TASK DATA:
# # # #

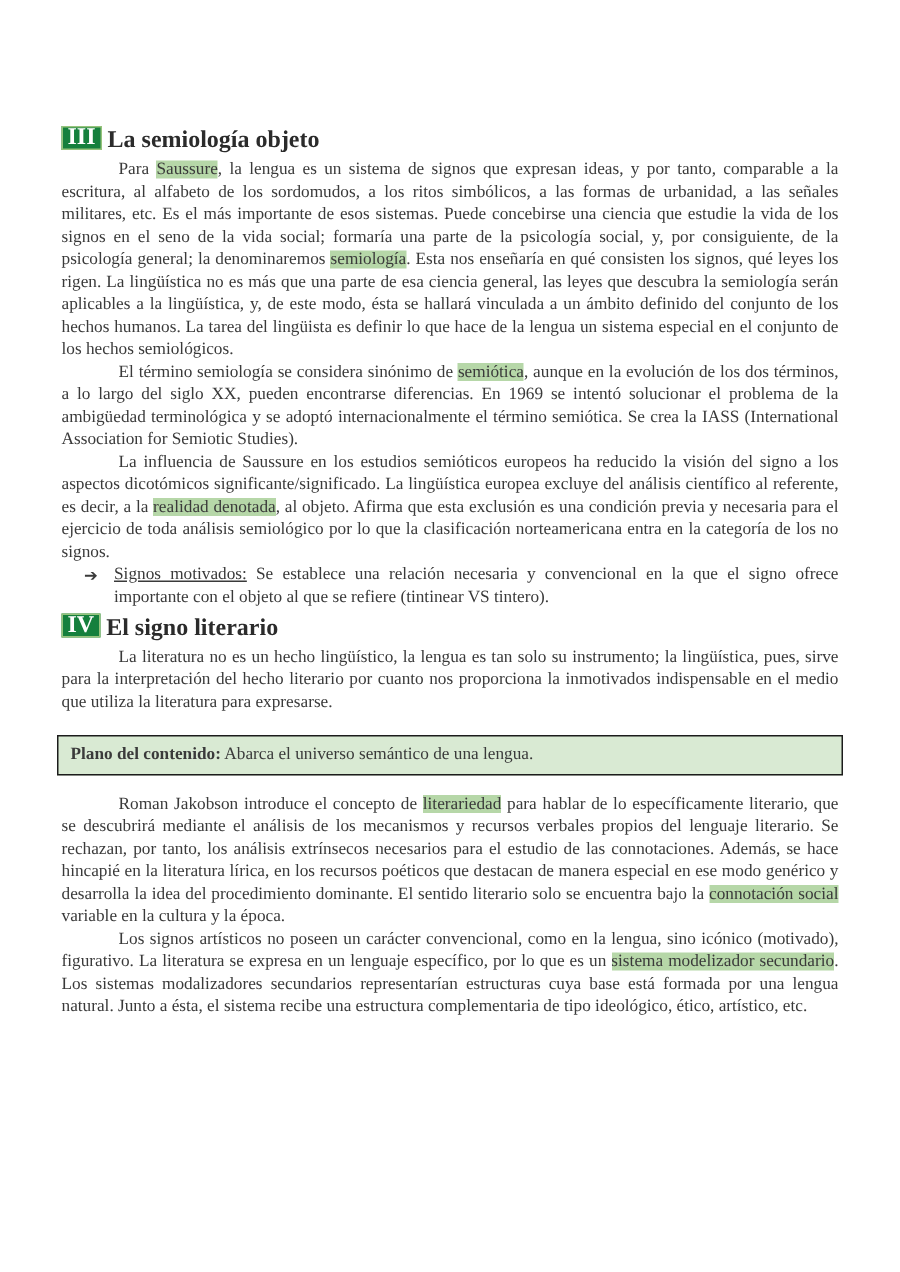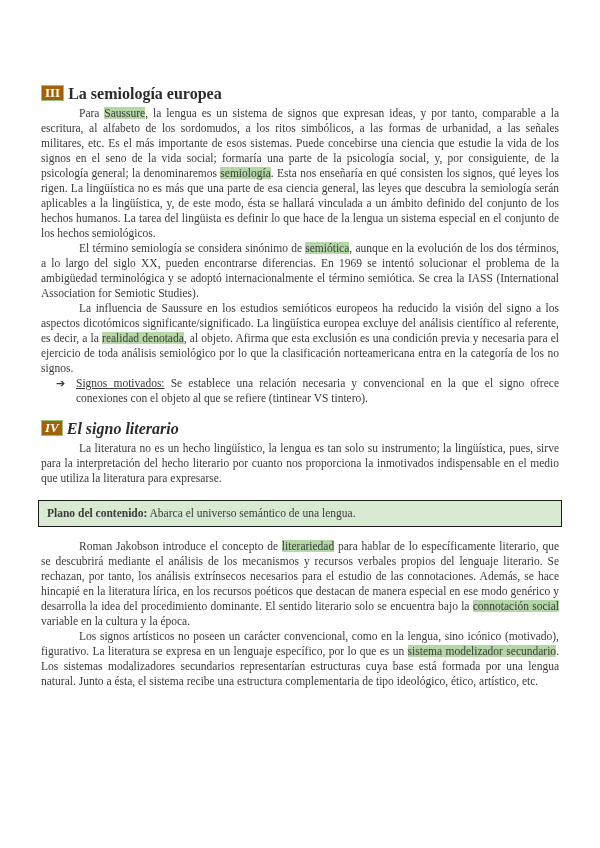--- a/index.html
+++ b/index.html
@@ -29,10 +29,10 @@
   h2.heading.second { margin-top: 13px; font-style: italic; }
   .num-badge {
     display: inline-block;
-    background: #a16207;
+    background: #15803d;
     border: 1px solid #96c37c;
     color: #ffffff;
-    font-size: 13px;
+    font-size: 16px;
     line-height: 13px;
     font-weight: bold;
     padding: 0 3px 1px 3px;

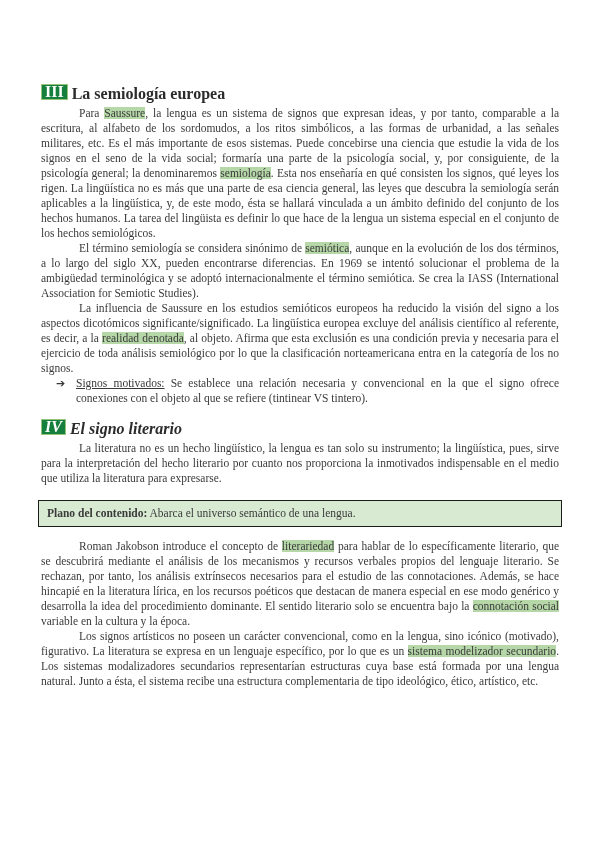--- a/index.html
+++ b/index.html
@@ -76,7 +76,7 @@
 <div class="page">
 
   <section>
-    <h2 class="heading"><span class="num-badge">III</span> <span>La semiología europea</span></h2>
+    <h2 class="heading"><span class="num-badge">III</span> <span>La semiología objeto</span></h2>
 
     <p class="indent"><span>Para </span><mark class="hl">Saussure</mark><span>, la lengua es un sistema de signos que expresan ideas, y por tanto, comparable a la escritura, al alfabeto de los sordomudos, a los ritos simbólicos, a las formas de urbanidad, a las señales militares, etc. Es el más importante de esos sistemas. Puede concebirse una ciencia que estudie la vida de los signos en el seno de la vida social; formaría una parte de la psicología social, y, por consiguiente, de la psicología general; la denominaremos </span><mark class="hl">semiología</mark><span>. Esta nos enseñaría en qué consisten los signos, qué leyes los rigen. La lingüística no es más que una parte de esa ciencia general, las leyes que descubra la semiología serán aplicables a la lingüística, y, de este modo, ésta se hallará vinculada a un ámbito definido del conjunto de los hechos humanos. La tarea del lingüista es definir lo que hace de la lengua un sistema especial en el conjunto de los hechos semiológicos.</span></p>
 

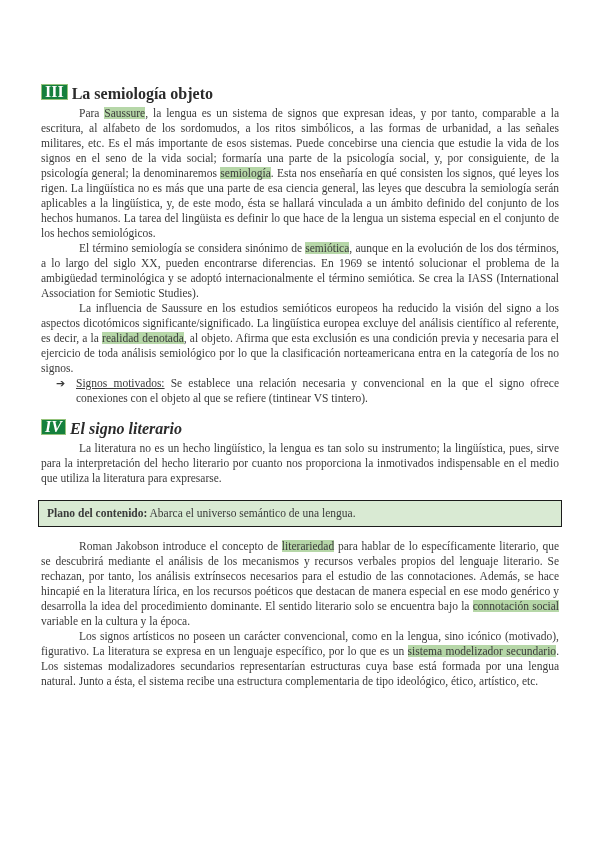--- a/index.html
+++ b/index.html
@@ -85,7 +85,7 @@
     <p class="indent"><span>La influencia de Saussure en los estudios semióticos europeos ha reducido la visión del signo a los aspectos dicotómicos significante/significado. La lingüística europea excluye del análisis científico al referente, es decir, a la </span><mark class="hl">realidad denotada</mark><span>, al objeto. Afirma que esta exclusión es una condición previa y necesaria para el ejercicio de toda análisis semiológico por lo que la clasificación norteamericana entra en la categoría de los no signos.</span></p>
 
 
-    <p class="bullet"><span class="arrow">➔</span><span class="underline">Signos motivados:</span><span> Se establece una relación necesaria y convencional en la que el signo ofrece conexiones con el objeto al que se refiere (tintinear VS tintero).</span></p>
+    <p class="bullet"><span class="arrow">➔</span><span class="underline">Signos motivados:</span><span> Se establece una relación necesaria y convencional en la que el signo ofrece importante con el objeto al que se refiere (tintinear VS tintero).</span></p>
   </section>
 
   <section>

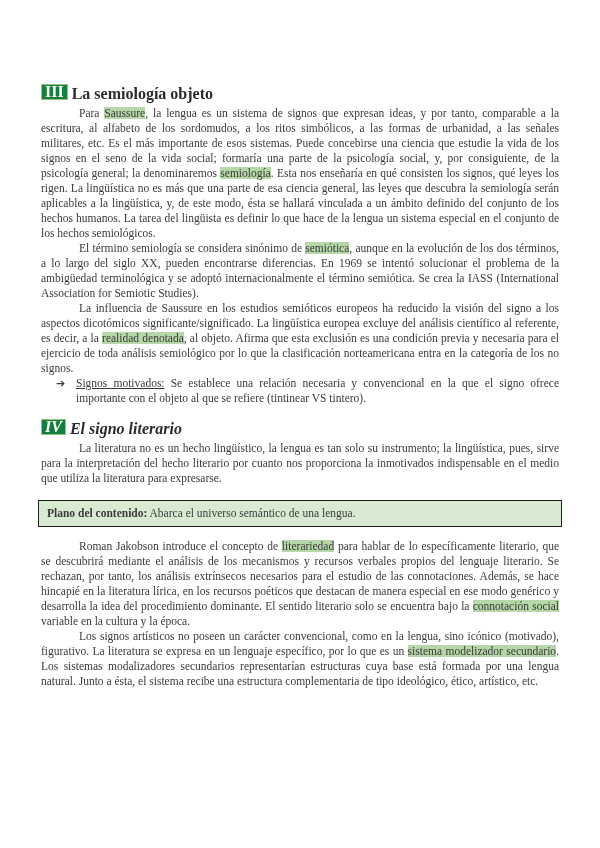--- a/index.html
+++ b/index.html
@@ -26,7 +26,7 @@
     margin: 0 0 3px 0;
     text-align: left;
   }
-  h2.heading.second { margin-top: 13px; font-style: italic; }
+  h2.heading.second { margin-top: 3px; }
   .num-badge {
     display: inline-block;
     background: #15803d;

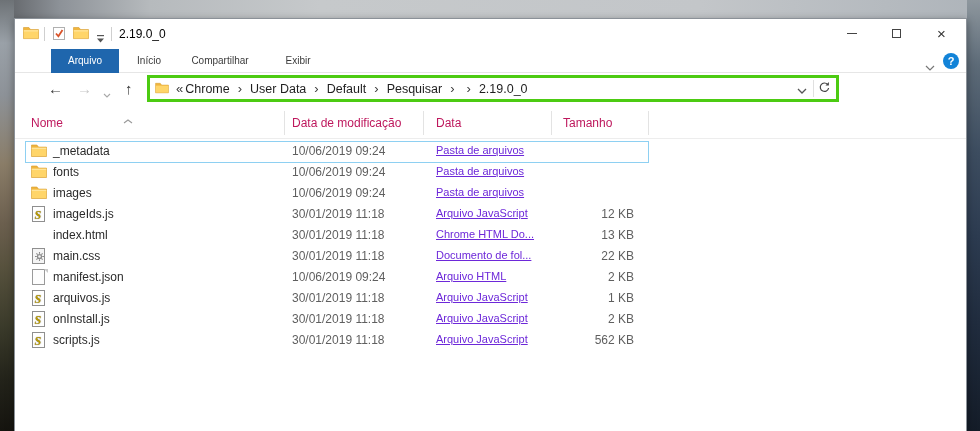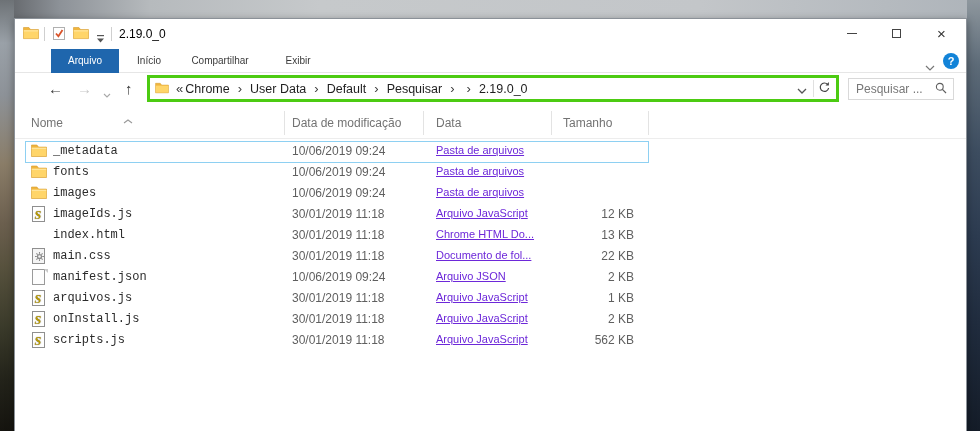--- a/index.html
+++ b/index.html
@@ -195,15 +195,6 @@
         </span>
       </div>
 
-      <div class="search">
-        <span class="search-text">Pesquisar ...</span>
-        <span class="search-ico">
-          <svg width="12" height="12" viewBox="0 0 12 12">
-              <circle cx="4.8" cy="4.8" r="3.4" fill="none" stroke="#5f5f5f" stroke-width="1.1"></circle>
-              <line x1="7.4" y1="7.4" x2="11" y2="11" stroke="#5f5f5f" stroke-width="1.2"></line>
-            </svg>
-        </span>
-      </div>
     </div>
 
     <div class="hdr">

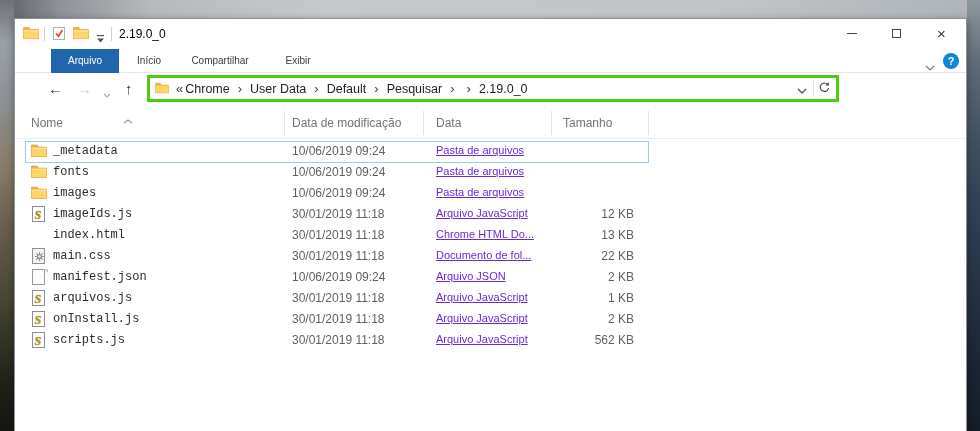--- a/index.html
+++ b/index.html
@@ -55,7 +55,7 @@
 
   
   .hdr { position:absolute; left:0; top:90px; width:100%; height:30px; background:#fff; border-bottom:1px solid #ededed; }
-  .hdr-label { position:absolute; top:7px; font-size:12px; color:#737373; }
+  .hdr-label { position:absolute; top:7px; font-size:12px; color:#be185d; }
   .hdr-sep { position:absolute; top:2px; width:1px; height:24px; background:#e3e3e3; }
   .sort-chevron { position:absolute; left:108px; top:1px; }
 

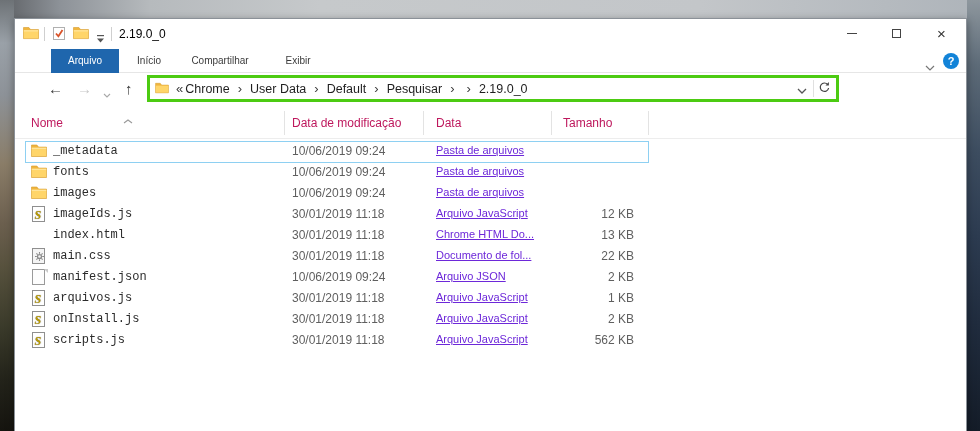--- a/index.html
+++ b/index.html
@@ -63,7 +63,7 @@
   .rows { position:absolute; left:0; top:122px; width:100%; }
   .row { position:absolute; left:0; width:100%; height:21px; }
   .row .ico { position:absolute; left:16px; top:2px; width:16px; height:16px; }
-  .row .nm  { position:absolute; left:38px; top:3px; font-size:12px; color:#2b2b2b;font-family:Liberation Mono, monospace; }
+  .row .nm  { position:absolute; left:38px; top:3px; font-size:12px; color:#2b2b2b; }
   .row .dt  { position:absolute; left:277px; top:3px; font-size:12px; color:#5f5f5f; }
   .row .tp  { position:absolute; left:421px; top:3px; font-size:11px; color:#6d28d9;text-decoration:underline; }
   .row .sz  { position:absolute; left:540px; top:3px; width:79px; font-size:12px; color:#5f5f5f; text-align:right; }

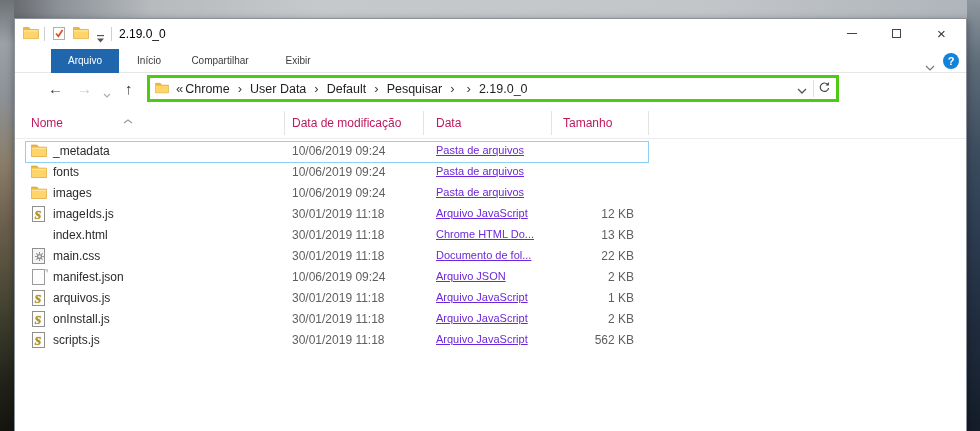--- a/index.html
+++ b/index.html
@@ -284,7 +284,7 @@
     <span class="ico"><span class="fi fi-doc" style="width:16px;height:16px;"><span class="fi-page"></span><span class="fi-fold"></span></span></span>
     <span class="nm">manifest.json</span>
     <span class="dt">10/06/2019 09:24</span>
-    <span class="tp">Arquivo JSON</span>
+    <span class="tp">Arquivo HTML</span>
     <span class="sz">2 KB</span>
   </div>
         <div class="row" style="top: 147px;">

# # # #

WORK ITEM:
Every record above should be duplicated precisely, with the images removed.

FINAL ANSWER:
--- a/index.html
+++ b/index.html
@@ -29,10 +29,10 @@
   h2.heading.second { margin-top: 13px; font-style: italic; }
   .num-badge {
     display: inline-block;
-    background: #a16207;
+    background: #15803d;
     border: 1px solid #96c37c;
     color: #ffffff;
-    font-size: 13px;
+    font-size: 16px;
     line-height: 13px;
     font-weight: bold;
     padding: 0 3px 1px 3px;

--- a/index.html
+++ b/index.html
@@ -76,7 +76,7 @@
 <div class="page">
 
   <section>
-    <h2 class="heading"><span class="num-badge">III</span> <span>La semiología europea</span></h2>
+    <h2 class="heading"><span class="num-badge">III</span> <span>La semiología objeto</span></h2>
 
     <p class="indent"><span>Para </span><mark class="hl">Saussure</mark><span>, la lengua es un sistema de signos que expresan ideas, y por tanto, comparable a la escritura, al alfabeto de los sordomudos, a los ritos simbólicos, a las formas de urbanidad, a las señales militares, etc. Es el más importante de esos sistemas. Puede concebirse una ciencia que estudie la vida de los signos en el seno de la vida social; formaría una parte de la psicología social, y, por consiguiente, de la psicología general; la denominaremos </span><mark class="hl">semiología</mark><span>. Esta nos enseñaría en qué consisten los signos, qué leyes los rigen. La lingüística no es más que una parte de esa ciencia general, las leyes que descubra la semiología serán aplicables a la lingüística, y, de este modo, ésta se hallará vinculada a un ámbito definido del conjunto de los hechos humanos. La tarea del lingüista es definir lo que hace de la lengua un sistema especial en el conjunto de los hechos semiológicos.</span></p>
 

--- a/index.html
+++ b/index.html
@@ -85,7 +85,7 @@
     <p class="indent"><span>La influencia de Saussure en los estudios semióticos europeos ha reducido la visión del signo a los aspectos dicotómicos significante/significado. La lingüística europea excluye del análisis científico al referente, es decir, a la </span><mark class="hl">realidad denotada</mark><span>, al objeto. Afirma que esta exclusión es una condición previa y necesaria para el ejercicio de toda análisis semiológico por lo que la clasificación norteamericana entra en la categoría de los no signos.</span></p>
 
 
-    <p class="bullet"><span class="arrow">➔</span><span class="underline">Signos motivados:</span><span> Se establece una relación necesaria y convencional en la que el signo ofrece conexiones con el objeto al que se refiere (tintinear VS tintero).</span></p>
+    <p class="bullet"><span class="arrow">➔</span><span class="underline">Signos motivados:</span><span> Se establece una relación necesaria y convencional en la que el signo ofrece importante con el objeto al que se refiere (tintinear VS tintero).</span></p>
   </section>
 
   <section>

--- a/index.html
+++ b/index.html
@@ -26,7 +26,7 @@
     margin: 0 0 3px 0;
     text-align: left;
   }
-  h2.heading.second { margin-top: 13px; font-style: italic; }
+  h2.heading.second { margin-top: 3px; }
   .num-badge {
     display: inline-block;
     background: #15803d;

--- a/index.html
+++ b/index.html
@@ -195,15 +195,6 @@
         </span>
       </div>
 
-      <div class="search">
-        <span class="search-text">Pesquisar ...</span>
-        <span class="search-ico">
-          <svg width="12" height="12" viewBox="0 0 12 12">
-              <circle cx="4.8" cy="4.8" r="3.4" fill="none" stroke="#5f5f5f" stroke-width="1.1"></circle>
-              <line x1="7.4" y1="7.4" x2="11" y2="11" stroke="#5f5f5f" stroke-width="1.2"></line>
-            </svg>
-        </span>
-      </div>
     </div>
 
     <div class="hdr">

--- a/index.html
+++ b/index.html
@@ -55,7 +55,7 @@
 
   
   .hdr { position:absolute; left:0; top:90px; width:100%; height:30px; background:#fff; border-bottom:1px solid #ededed; }
-  .hdr-label { position:absolute; top:7px; font-size:12px; color:#737373; }
+  .hdr-label { position:absolute; top:7px; font-size:12px; color:#be185d; }
   .hdr-sep { position:absolute; top:2px; width:1px; height:24px; background:#e3e3e3; }
   .sort-chevron { position:absolute; left:108px; top:1px; }
 

--- a/index.html
+++ b/index.html
@@ -63,7 +63,7 @@
   .rows { position:absolute; left:0; top:122px; width:100%; }
   .row { position:absolute; left:0; width:100%; height:21px; }
   .row .ico { position:absolute; left:16px; top:2px; width:16px; height:16px; }
-  .row .nm  { position:absolute; left:38px; top:3px; font-size:12px; color:#2b2b2b;font-family:Liberation Mono, monospace; }
+  .row .nm  { position:absolute; left:38px; top:3px; font-size:12px; color:#2b2b2b; }
   .row .dt  { position:absolute; left:277px; top:3px; font-size:12px; color:#5f5f5f; }
   .row .tp  { position:absolute; left:421px; top:3px; font-size:11px; color:#6d28d9;text-decoration:underline; }
   .row .sz  { position:absolute; left:540px; top:3px; width:79px; font-size:12px; color:#5f5f5f; text-align:right; }

--- a/index.html
+++ b/index.html
@@ -284,7 +284,7 @@
     <span class="ico"><span class="fi fi-doc" style="width:16px;height:16px;"><span class="fi-page"></span><span class="fi-fold"></span></span></span>
     <span class="nm">manifest.json</span>
     <span class="dt">10/06/2019 09:24</span>
-    <span class="tp">Arquivo JSON</span>
+    <span class="tp">Arquivo HTML</span>
     <span class="sz">2 KB</span>
   </div>
         <div class="row" style="top: 147px;">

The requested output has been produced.